Enclosed are your reports for the period ending June 30, 2022. This package will also contain spreadsheets (clients with over $500,000) and various information pieces.
Market Recap First Half of 2022
Since we have been advising you, we have tried very hard to make complex subjects very simple. Here is our opinion of what has happened, where we are going, and how it impacts YOU.
The country has been going through a period of high inflation. The causes of the inflation are high gasoline prices, the war in Ukraine, and mostly the lockdowns caused by COVID-19. Initially, inflation was believed to be “transitory” because it was thought that the pandemic would not last this long. Supply chains are being interrupted mainly in China due to their “Zero Covid” policy. Since supplies are limited, prices have gone up. President Xi has been reluctant to open-up China and that has hurt the flow of goods and services.
What does this mean? The cure for inflation has always been to increase interest rates. The definition of inflation is too many dollars chasing too few goods. You may remember the late 1970’s or early 1980’s when this was an issue. As interest rates go up, demand goes down. This is how inflation gets fixed.
The challenge then becomes this – If interest rates go up, “safe” returns on investments go up. This means “risk on” assets like stocks are less valuable. If the forward earnings for the S&P500 are $235 share, the market is worth less when the ten-year treasury is at 3% (and going higher) vs when the ten-year treasury is at 1.5% which is where it was last year. It’s that simple with respect to valuation.
Market Recap First Half of 2022 (continued)
To sum it up, the factors pressuring stocks have been a 40-year high in inflation and the associated interest rate hikes, geopolitical unrest (Russia-Ukraine), rising recession fears, supply chain issues (China), and valuation.
We expect to see a gradual easing of inflation pressure as the supply-chain improves (China) and the flow of goods moves into balance with demand. This explains why there is stock market volatility associated with COVID-19 news in China.

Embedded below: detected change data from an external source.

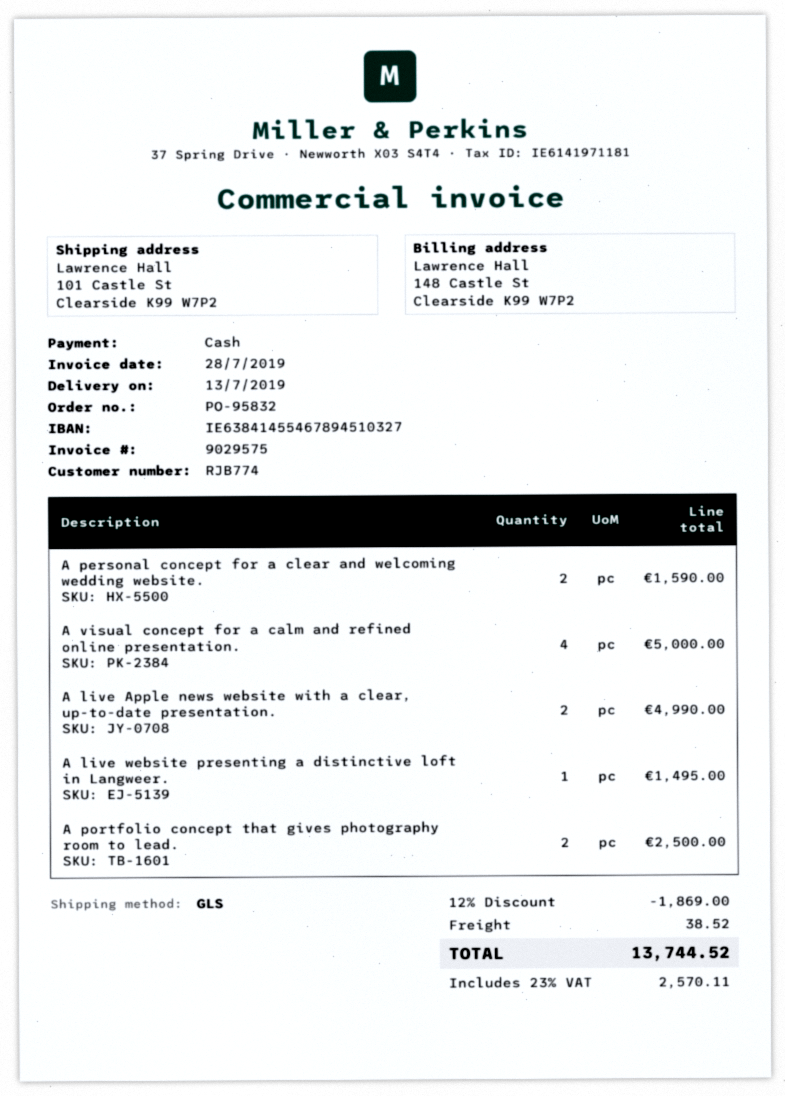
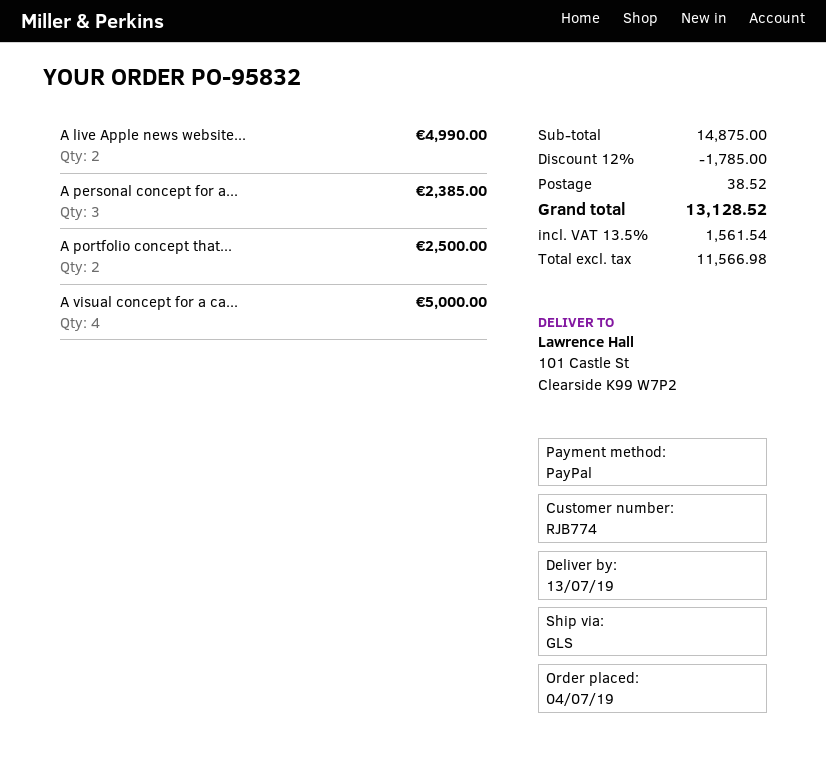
payment method: cash -> PayPal
A personal concept for a clear and welcoming wedding website.: 2 for 1590.00 -> 3 for 2385.00
A live website presenting a distinctive loft in Langweer.: 1 for 1495.00 -> none
discount: 12% = 1869.00 -> 12% = 1785.00
tax: 23% = 2570.11 -> 13.5% = 1561.54
total: 13744.52 -> 13128.52

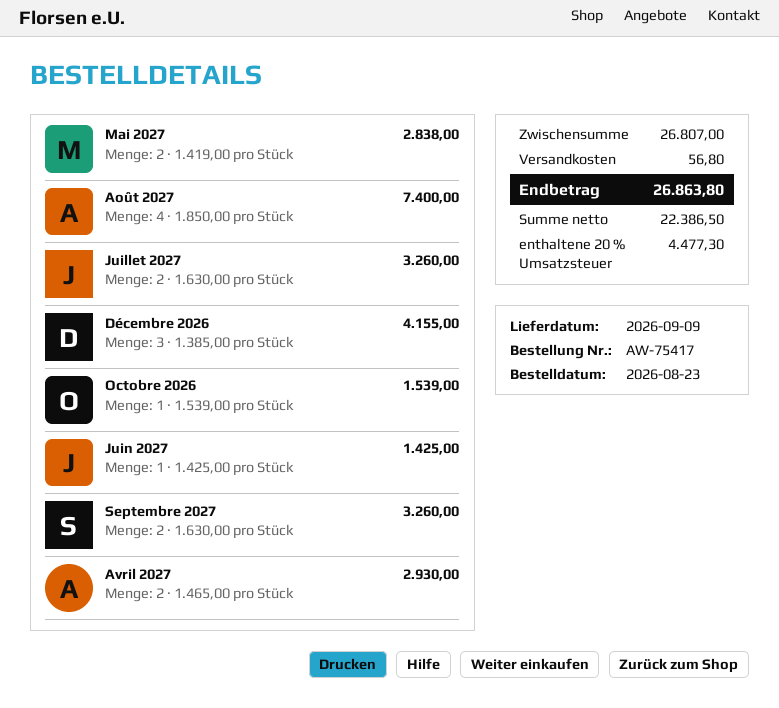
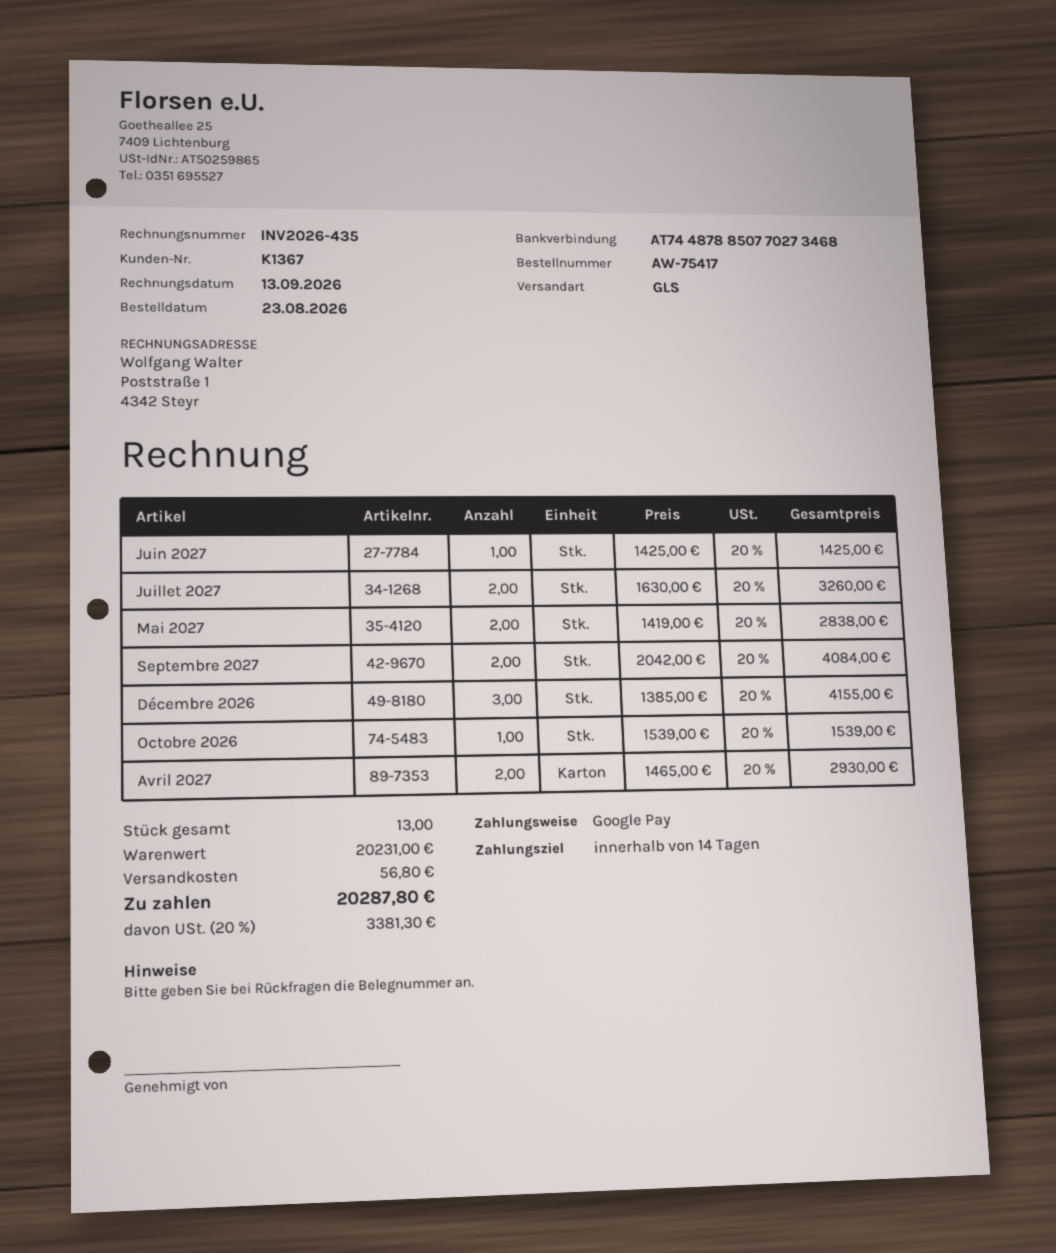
Août 2027: 4 x 1850.00 = 7400.00 -> none
Septembre 2027: 2 x 1630.00 = 3260.00 -> 2 x 2042.00 = 4084.00
subtotal: 26807.00 -> 20231.00
tax: 20% = 4477.30 -> 20% = 3381.30
total: 26863.80 -> 20287.80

In the United States, the gasoline price surge has been caused by the failure to expedite the conversion of fossil fuels to renewables. This has discouraged oil production and placed a strain on supply.
Halftime Performance Review
The entire basis of our practice is “Stress Testing” you for negative markets. This is where our Financial Plan gets tested as the stock market realized its worst first- half performance since 1970.
For the year-to-date, the S&P500 was down 19.96%, the Nasdaq was down 29.22%, the Russell 2000 Small-Cap Index was down 23.43%, and even the Barclay’s Municipal Bond index was down 8.98%
Value stocks outperformed Growth Stocks in the first half. The good news for our clients is that we have been very over-weight Value vs Growth during the first half of the year. Value stocks were positive in the first quarter. When we re-balanced portfolios during the quarter, we added to the Growth style for the longer term when they were down nearly 30%.
Halftime Performance Review (continued)
Our portfolios, while down, outperformed most benchmark indexes for asset allocation. We are quite pleased with our management in addition to using other strategies to protect you. This includes using investments with protections in place and paying off all debt including your mortgage.
You are strongly encouraged to examine the interest, dividends, and protections you have in place with insurance companies. For virtually all clients, there has only been a very slight decline in the income being generated in your portfolio and that has been for a very good reason. During the quarter, there is a chance that we sold off an income producing position to buy an equity producing position while the market is down.
Clients in retirement are FINE!!!!! You are still receiving adequate interest, dividends, and income from insurance companies. Your mortgage is paid off and this is how you survive a bear market in retirement. Even though the balances are down, the income is steady. You must understand this point and if you don’t, you need to come in for a meeting to get a “Tune Up” on how this works for you.
2022 Market Outlook
It is important to understand that markets tend to move in advance of events. The market has already priced in a mild recession, high inflation, interest rate hikes and supply chain issues. These are known facts!!!!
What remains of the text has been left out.